[EXERCISE MATERIALS — start]

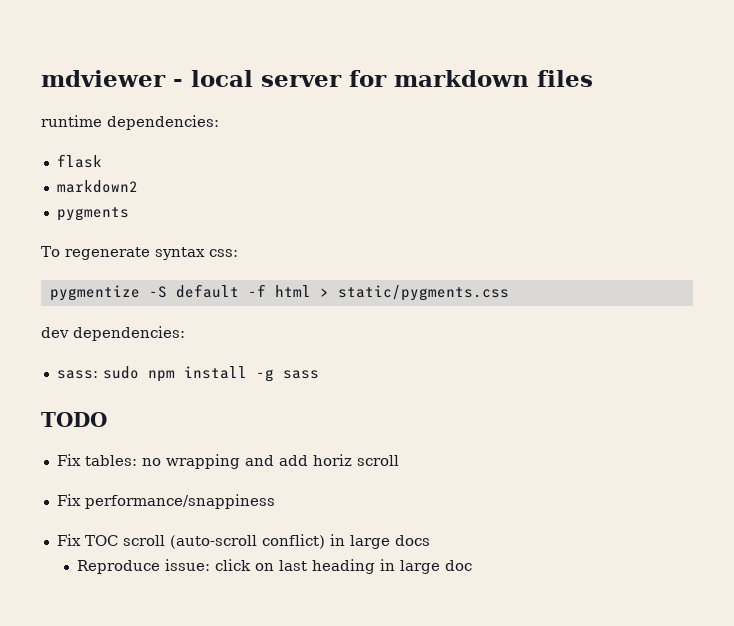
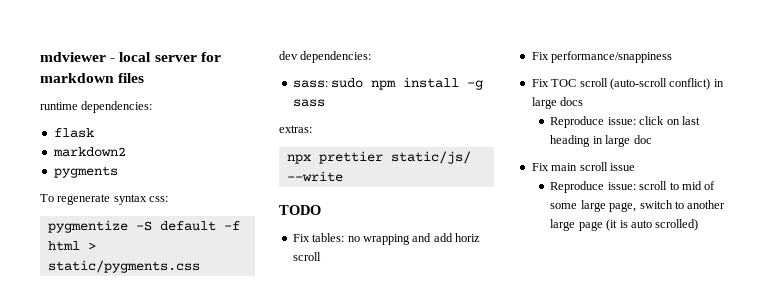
+ extras:
+ npx prettier static/js/ --write
+ Fix main scroll issue
+ Reproduce issue: scroll to mid of some large page, switch to another large page (it is auto scrolled)

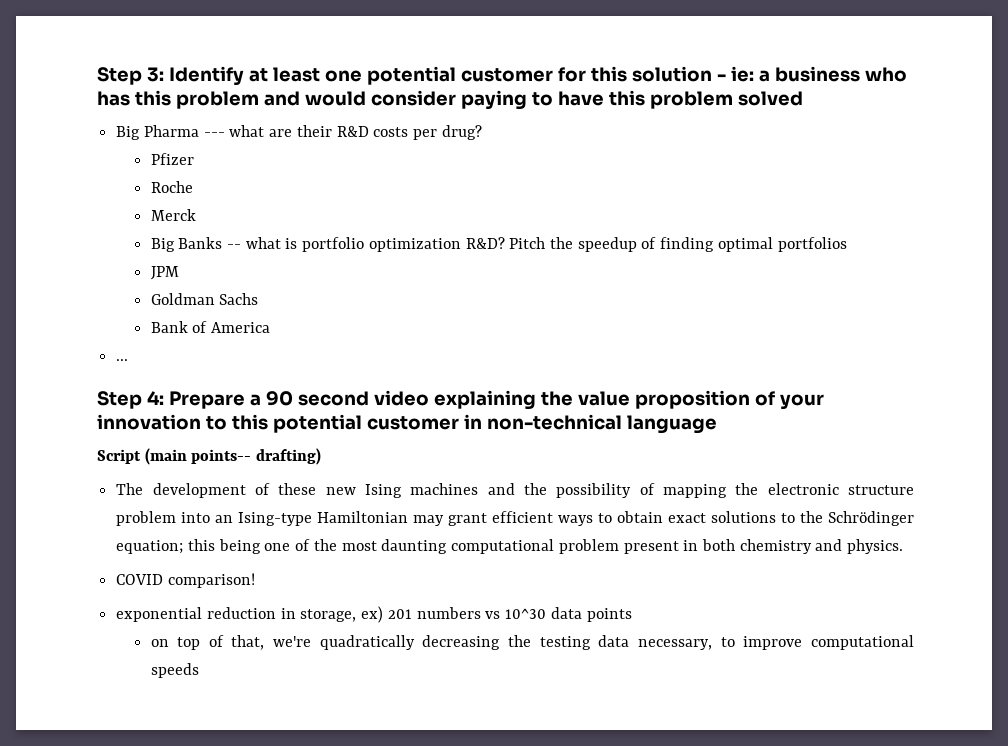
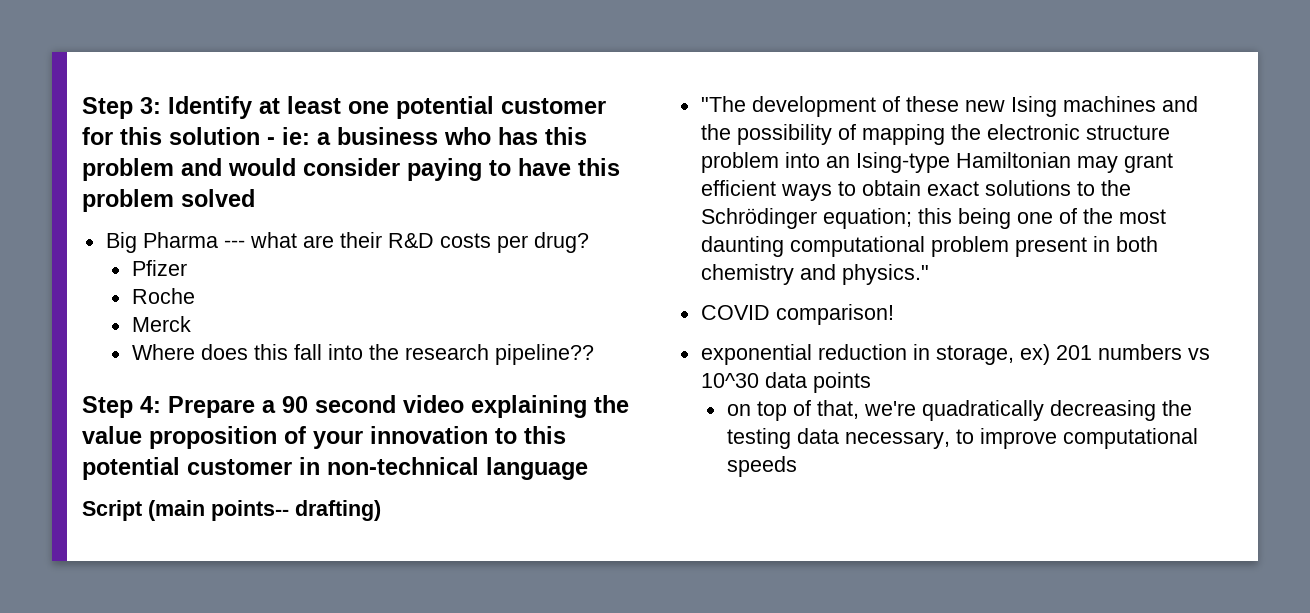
- Big Banks -- what is portfolio optimization R&D? Pitch the speedup of finding optimal portfolios
- JPM
- Goldman Sachs
- Bank of America
- ...
+ Where does this fall into the research pipeline??
- The development of these new Ising machines and the possibility of mapping the electronic structure problem into an Ising-type Hamiltonian may grant efficient ways to obtain exact solutions to the Schrödinger equation; this being one of the most daunting computational problem present in both chemistry and physics.
+ "The development of these new Ising machines and the possibility of mapping the electronic structure problem into an Ising-type Hamiltonian may grant efficient ways to obtain exact solutions to the Schrödinger equation; this being one of the most daunting computational problem present in both chemistry and physics."

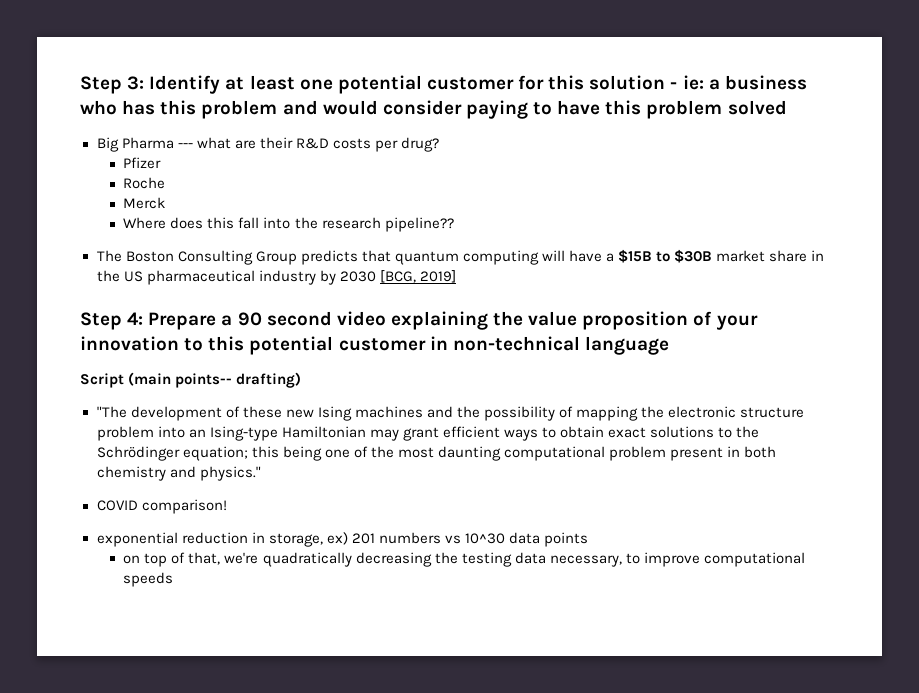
+ The Boston Consulting Group predicts that quantum computing will have a $15B to $30B market share in the US pharmaceutical industry by 2030 [BCG, 2019]

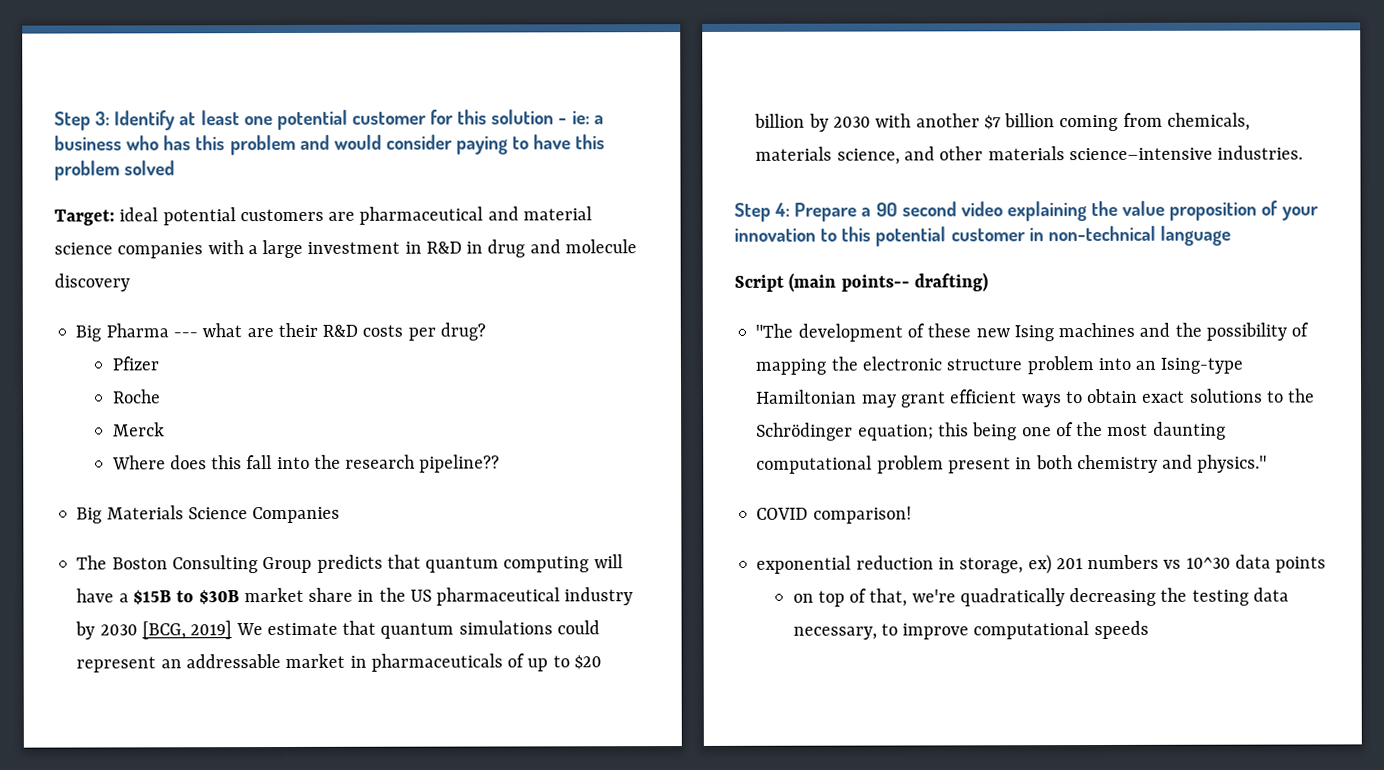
+ Target: ideal potential customers are pharmaceutical and material science companies with a large investment in R&D in drug and molecule discovery
+ Big Materials Science Companies
- The Boston Consulting Group predicts that quantum computing will have a $15B to $30B market share in the US pharmaceutical industry by 2030 [BCG, 2019]
+ The Boston Consulting Group predicts that quantum computing will have a $15B to $30B market share in the US pharmaceutical industry by 2030 [BCG, 2019] We estimate that quantum simulations could represent an addressable market in pharmaceuticals of up to $20 billion by 2030 with another $7 billion coming from chemicals, materials science, and other materials science–intensive industries.

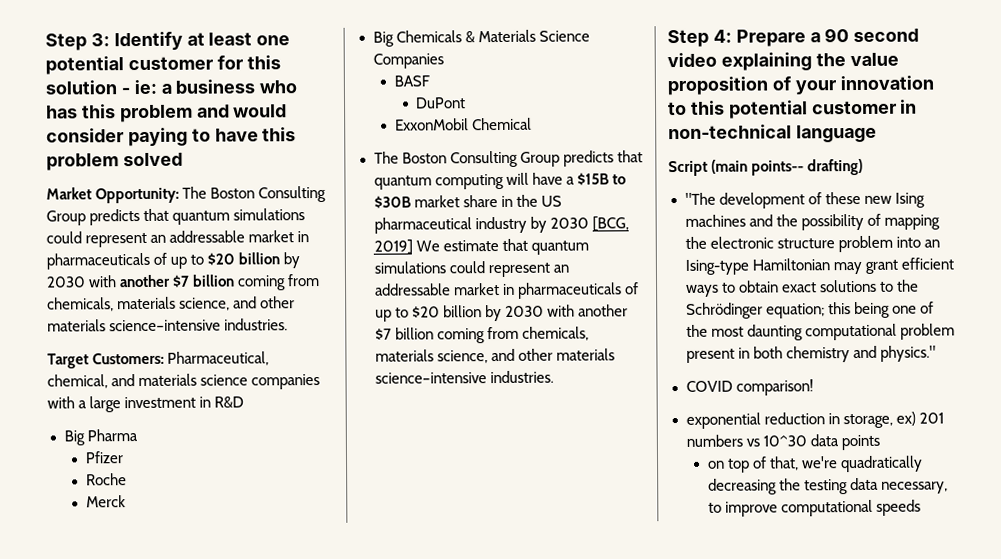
- Target: ideal potential customers are pharmaceutical and material science companies with a large investment in R&D in drug and molecule discovery
- Big Pharma --- what are their R&D costs per drug?
+ Market Opportunity: The Boston Consulting Group predicts that quantum simulations could represent an addressable market in pharmaceuticals of up to $20 billion by 2030 with another $7 billion coming from chemicals, materials science, and other materials science–intensive industries.
+ Target Customers: Pharmaceutical, chemical, and materials science companies with a large investment in R&D
+ Big Pharma
  Pfizer
  Roche
  Merck
- Where does this fall into the research pipeline??
- Big Materials Science Companies
+ Big Chemicals & Materials Science Companies
+ BASF
+ DuPont
+ ExxonMobil Chemical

[EXERCISE MATERIALS — finish]

▶ **TASK TO CARRY OUT**: For each line in the records that contains the word "fall", make a copy.

▶ **SOLUTION**:
+ Where does this fall into the research pipeline??
- Where does this fall into the research pipeline??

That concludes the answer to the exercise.